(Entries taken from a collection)
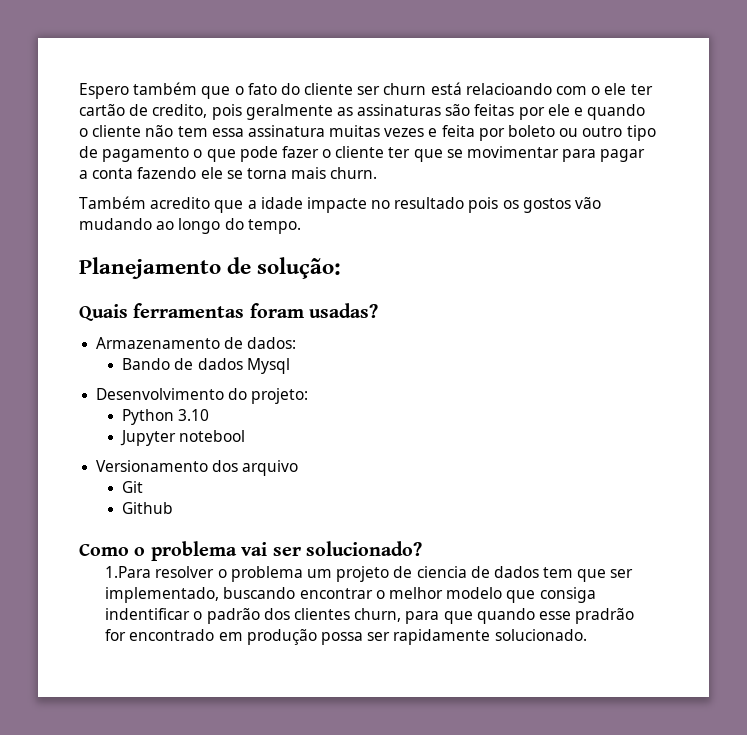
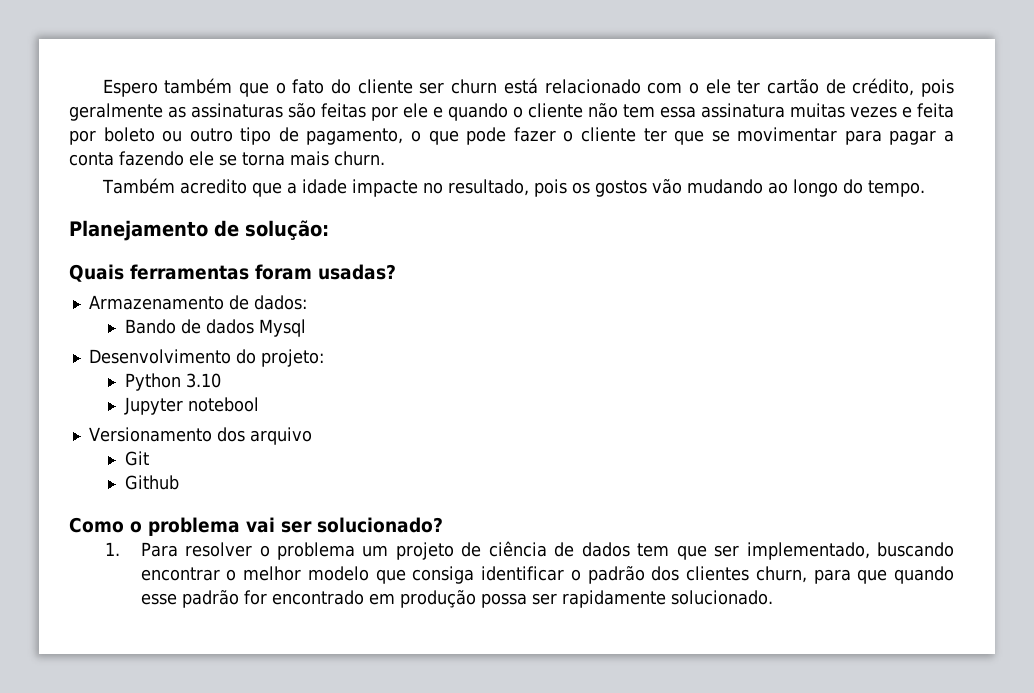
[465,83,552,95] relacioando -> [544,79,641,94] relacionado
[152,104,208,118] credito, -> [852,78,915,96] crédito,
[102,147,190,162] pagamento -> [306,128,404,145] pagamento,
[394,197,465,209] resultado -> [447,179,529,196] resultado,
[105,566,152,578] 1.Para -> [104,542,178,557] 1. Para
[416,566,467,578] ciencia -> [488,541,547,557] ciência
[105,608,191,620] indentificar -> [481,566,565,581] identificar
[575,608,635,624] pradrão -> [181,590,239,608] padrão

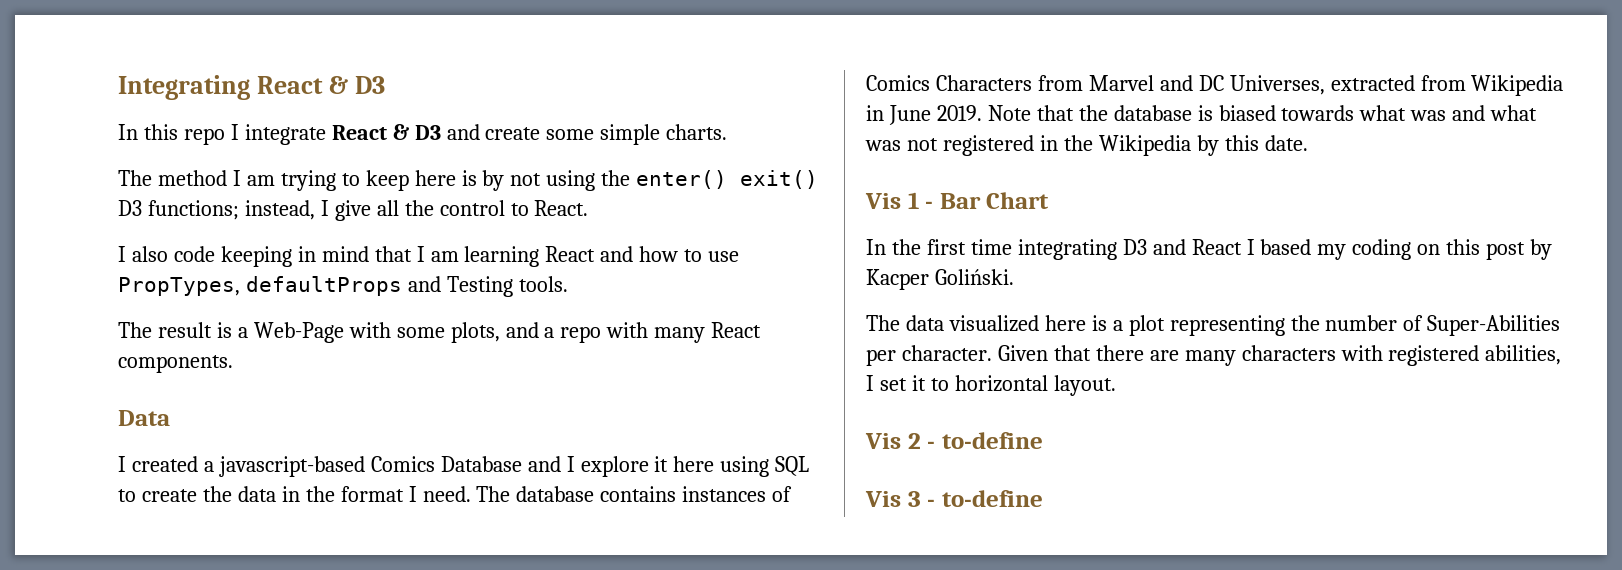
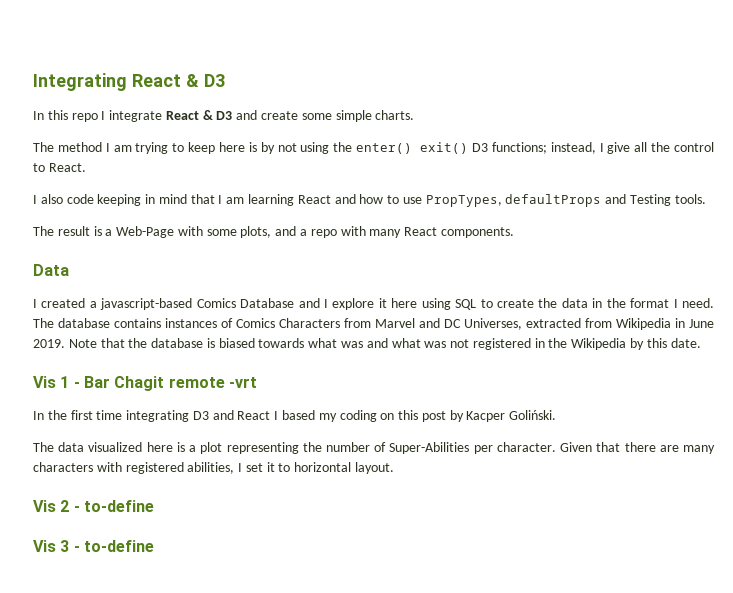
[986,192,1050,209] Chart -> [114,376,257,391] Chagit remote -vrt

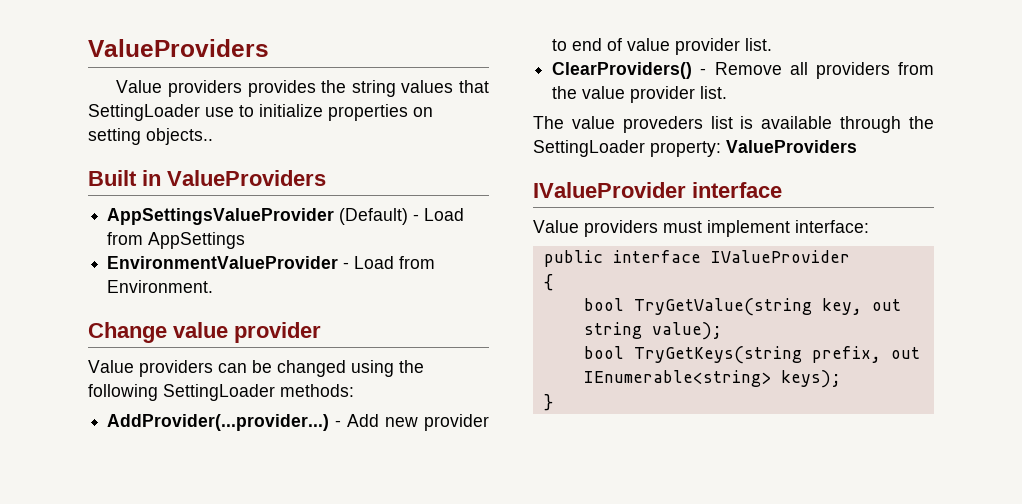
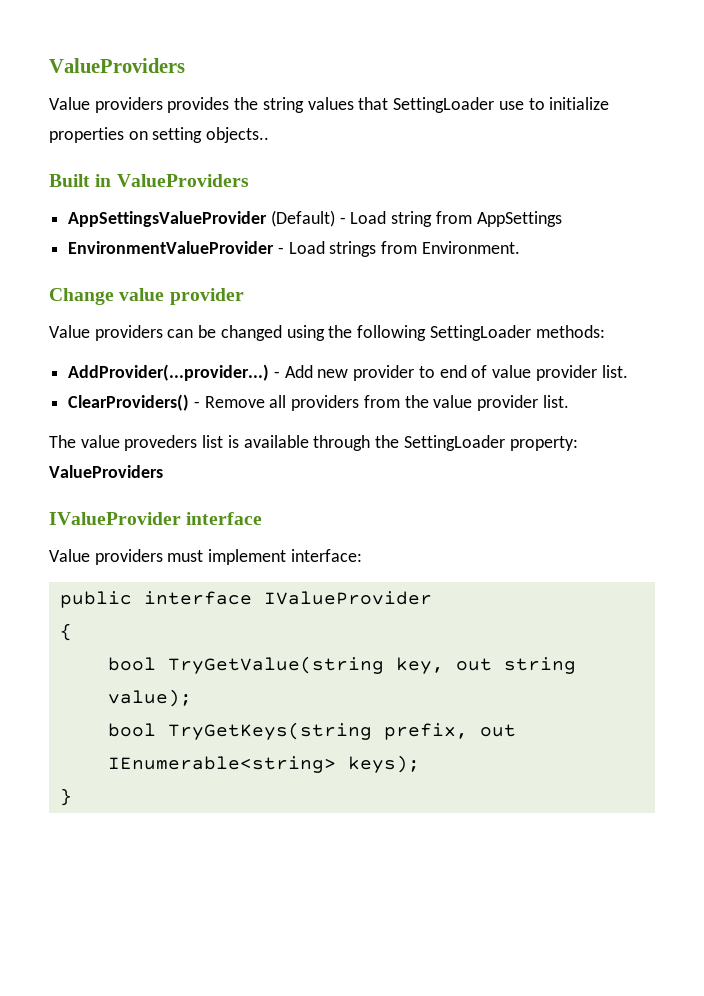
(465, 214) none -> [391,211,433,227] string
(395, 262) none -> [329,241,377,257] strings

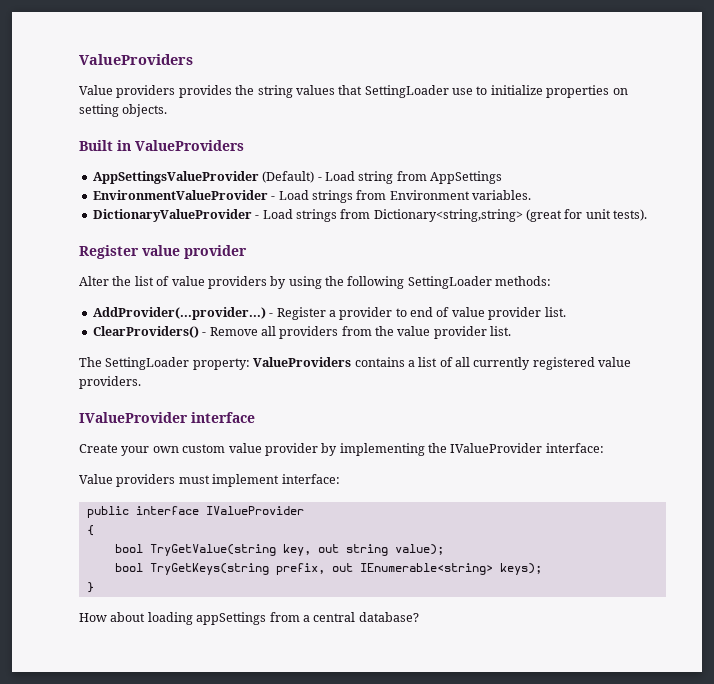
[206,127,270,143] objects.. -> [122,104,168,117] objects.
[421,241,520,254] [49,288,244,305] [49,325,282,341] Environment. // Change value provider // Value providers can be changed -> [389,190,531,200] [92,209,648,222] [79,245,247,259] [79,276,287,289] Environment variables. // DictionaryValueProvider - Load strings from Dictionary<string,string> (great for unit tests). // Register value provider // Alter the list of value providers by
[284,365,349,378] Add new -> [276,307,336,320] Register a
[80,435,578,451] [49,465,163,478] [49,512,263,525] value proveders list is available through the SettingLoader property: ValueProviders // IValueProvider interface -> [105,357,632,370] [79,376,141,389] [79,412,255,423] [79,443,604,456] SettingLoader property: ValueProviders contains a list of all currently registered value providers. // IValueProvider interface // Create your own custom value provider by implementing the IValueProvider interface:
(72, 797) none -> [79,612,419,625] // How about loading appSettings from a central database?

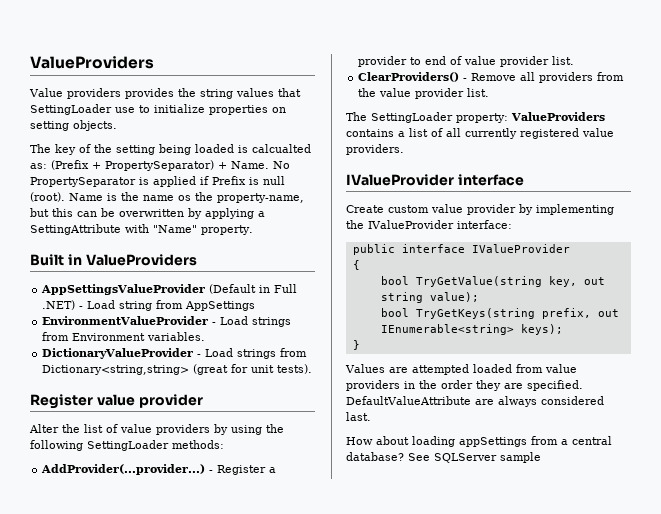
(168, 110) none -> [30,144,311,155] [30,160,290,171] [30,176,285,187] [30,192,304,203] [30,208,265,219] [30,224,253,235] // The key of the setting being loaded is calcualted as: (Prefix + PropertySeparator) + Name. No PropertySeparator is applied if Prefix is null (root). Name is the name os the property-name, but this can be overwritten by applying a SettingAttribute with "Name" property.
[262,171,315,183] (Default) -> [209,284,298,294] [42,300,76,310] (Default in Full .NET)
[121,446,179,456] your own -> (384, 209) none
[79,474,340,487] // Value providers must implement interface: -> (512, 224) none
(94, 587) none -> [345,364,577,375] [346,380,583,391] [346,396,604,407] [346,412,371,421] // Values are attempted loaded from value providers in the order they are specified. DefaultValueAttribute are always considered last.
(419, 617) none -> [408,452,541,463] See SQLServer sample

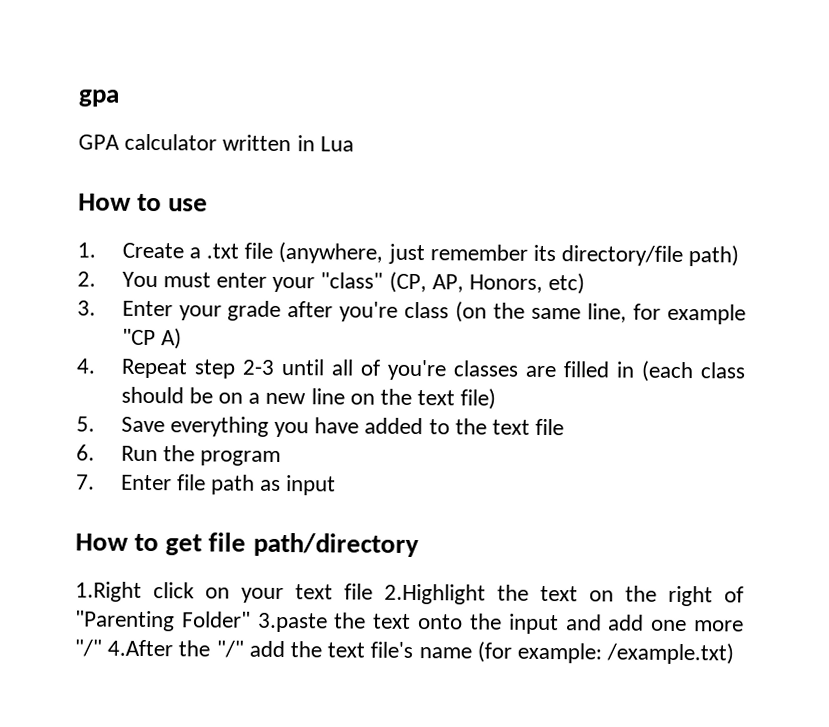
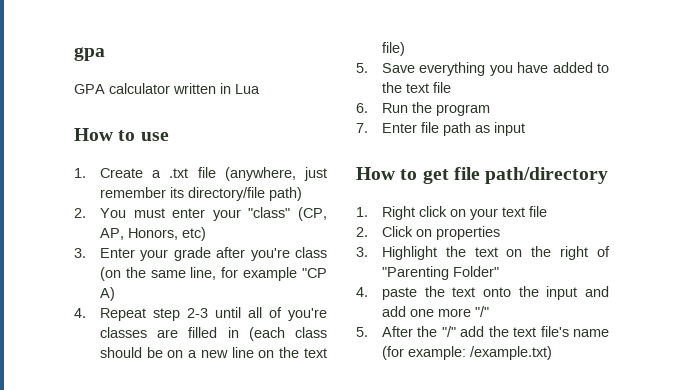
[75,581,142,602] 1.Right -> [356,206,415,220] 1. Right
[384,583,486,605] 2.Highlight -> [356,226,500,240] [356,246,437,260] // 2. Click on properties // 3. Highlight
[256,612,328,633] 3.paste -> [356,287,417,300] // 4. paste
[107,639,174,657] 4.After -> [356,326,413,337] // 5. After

▶ **TRY IT**
Would you transcribe the lines above exactly, going from the line bearing "[575,608,635,624] pradrão ->" through the line bearing "[80,435,578,451] [49,465,163,478] [49,512,263,525]", and drop the pictures from the copy?

▶ **SOLUTION FOR THIS PROBLEM**
[575,608,635,624] pradrão -> [181,590,239,608] padrão

[986,192,1050,209] Chart -> [114,376,257,391] Chagit remote -vrt

(465, 214) none -> [391,211,433,227] string
(395, 262) none -> [329,241,377,257] strings

[206,127,270,143] objects.. -> [122,104,168,117] objects.
[421,241,520,254] [49,288,244,305] [49,325,282,341] Environment. // Change value provider // Value providers can be changed -> [389,190,531,200] [92,209,648,222] [79,245,247,259] [79,276,287,289] Environment variables. // DictionaryValueProvider - Load strings from Dictionary<string,string> (great for unit tests). // Register value provider // Alter the list of value providers by
[284,365,349,378] Add new -> [276,307,336,320] Register a
[80,435,578,451] [49,465,163,478] [49,512,263,525] value proveders list is available through the SettingLoader property: ValueProviders // IValueProvider interface -> [105,357,632,370] [79,376,141,389] [79,412,255,423] [79,443,604,456] SettingLoader property: ValueProviders contains a list of all currently registered value providers. // IValueProvider interface // Create your own custom value provider by implementing the IValueProvider interface:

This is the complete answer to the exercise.